I have made all the mistakes over the years with baking whole wheat bread. Picture me hanging out in your kitchen, walking you step by step through the correct process. We’re in this together so that you can make your own amazing homemade bread!
If you’re low on yeast or want a recipe that doesn’t require kneading, check out this Easy No-Knead Dutch Oven Bread.
If you love delicious food, try using a day-old loaf of this bread for making Sage Sausage Stuffing.
What’s in this recipe:
- Whole wheat flour – I grind my own flour (nerd alert!), but you can also buy it from any grocery store or through Thrive.
- Vital wheat gluten – the key ingredient to make this fluffy and soft
- Yeast – I prefer active dry, but you can also use instant/rapid rise
- Sea/table salt
- Olive oil
How to Make Bread Rise in a Cold House
If your kitchen is cold, the ideal place for rising bread is on heat registers if your furnace is running (yes, I put bread pans on the floor!), or in front of a fireplace. You can also put it in your oven with the light on and the heat off.
In a pinch, I have turned the oven to the lowest temperature and waited until the preheat was over. After about 10 minutes, I put the mixing bowl or bread pans in there and closed the door to take advantage of the extra heat.
You can also rise bread dough in an Instant Pot using a glass lid! Drizzle a bit of olive oil into the Instant Pot insert and add the dough. Cover with the glass lid and press “yogurt” and adjust the time for 30 minutes.

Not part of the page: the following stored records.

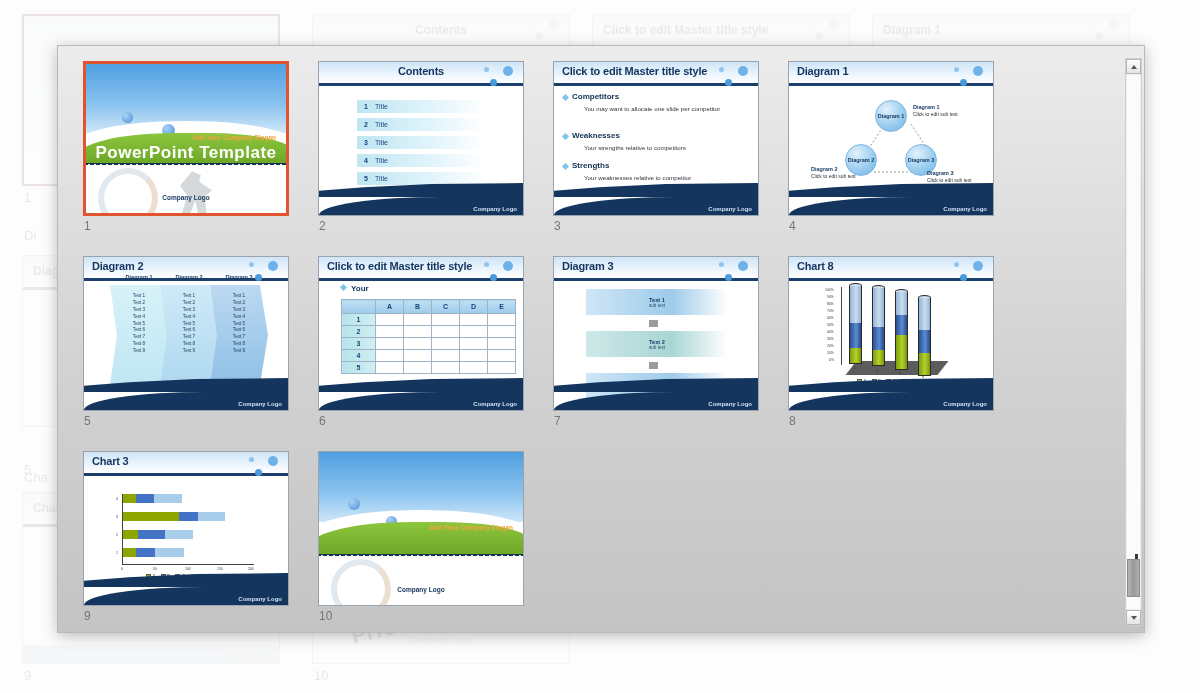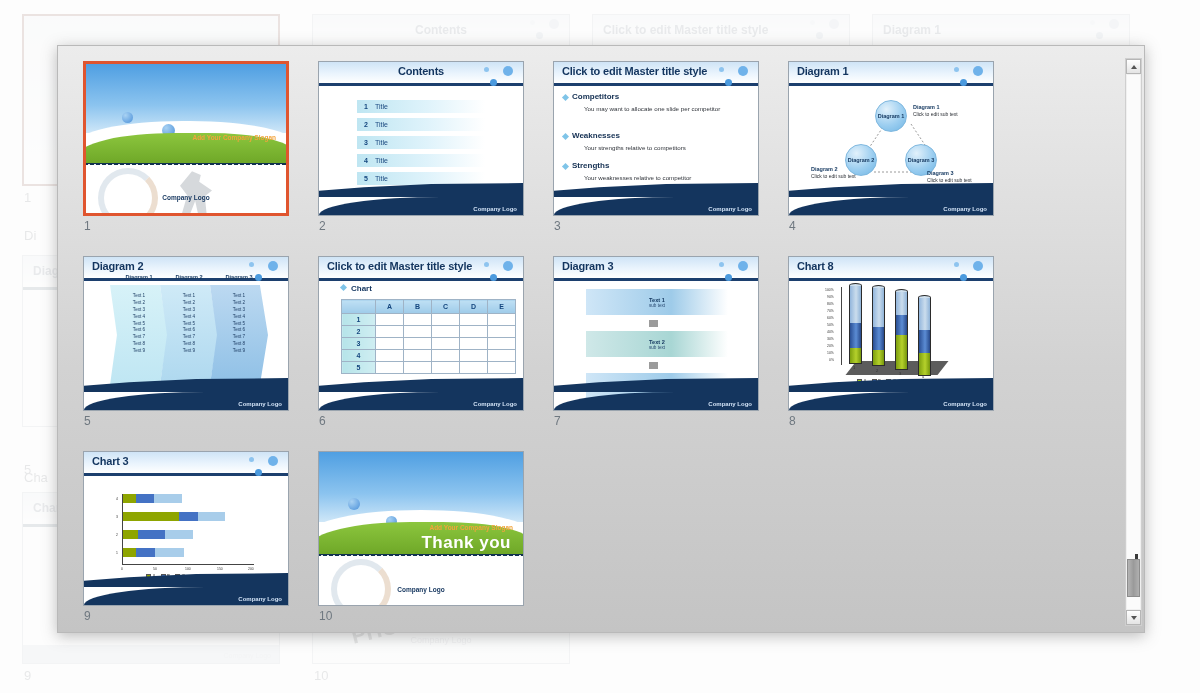"PowerPoint Template" div.bigtitle { html: none -> <div>PowerPoint Template</div> }
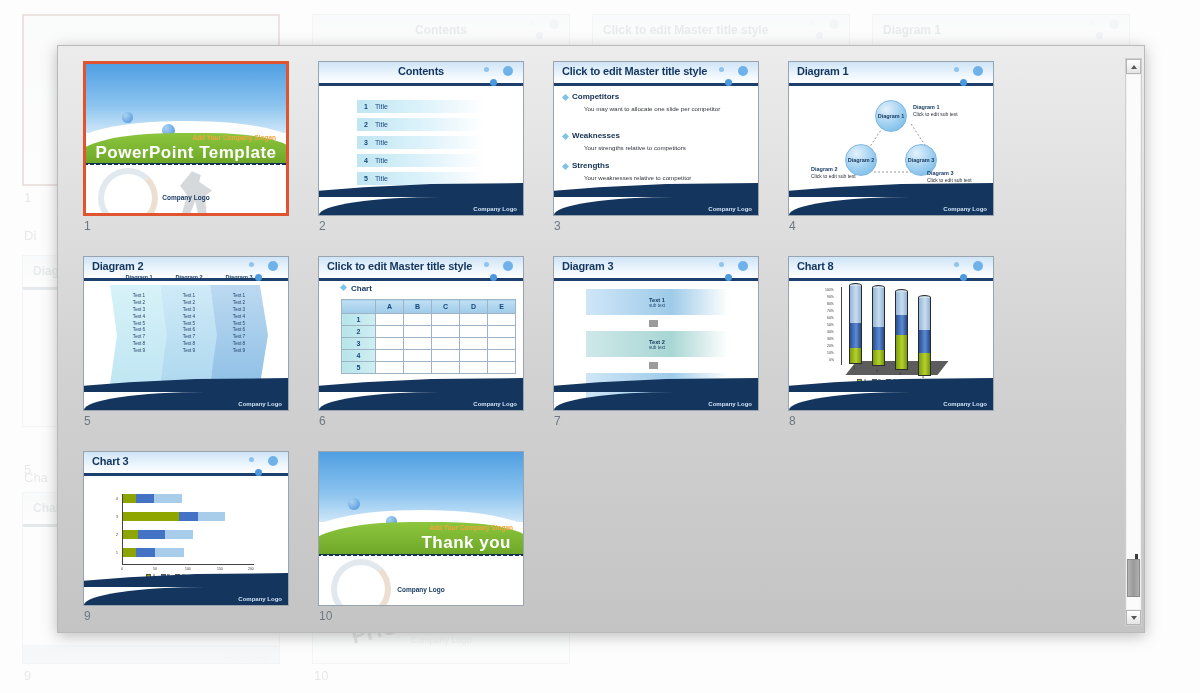"Chart" span { text: Chart -> Your }
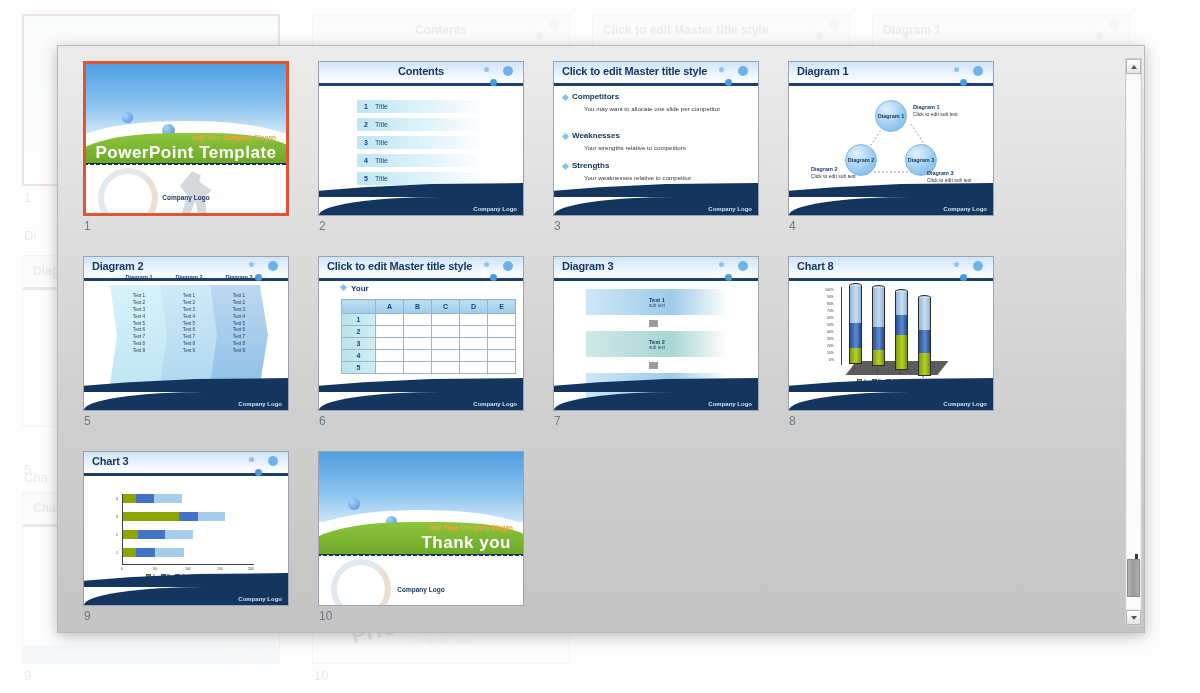"Thank you" div.bigtitle { html: <div>Thank you</div> -> none }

How to Store Homemade Bread
We store each loaf in a gallon ziploc bag. We usually prefer reusable silicone bags for zero waste storage, but have yet to find one large enough to store a whole loaf of bread. For sustainability purposes, we do reuse the bags over and over, washing after it has held a few loaves.
Homemade bread will keep in an air-tight container at room temperature for five days. If you live in hot climates, you can store in the fridge for up to eight days.
How to Freeze Bread
We wrap each loaf in foil and then put them in jumbo freezer bags. You can fit two loaves per bag. We always have a few loaves stashed away as part of our freezer essentials.
Pro Tips/Recipe Notes
- If you don’t have a stand mixer, you can mix the dough by hand. Add the flour 1 cup at a time, and knead until the dough is easy to work with and pliable. And invest in tank tops because your arms are going to look A-MAZING!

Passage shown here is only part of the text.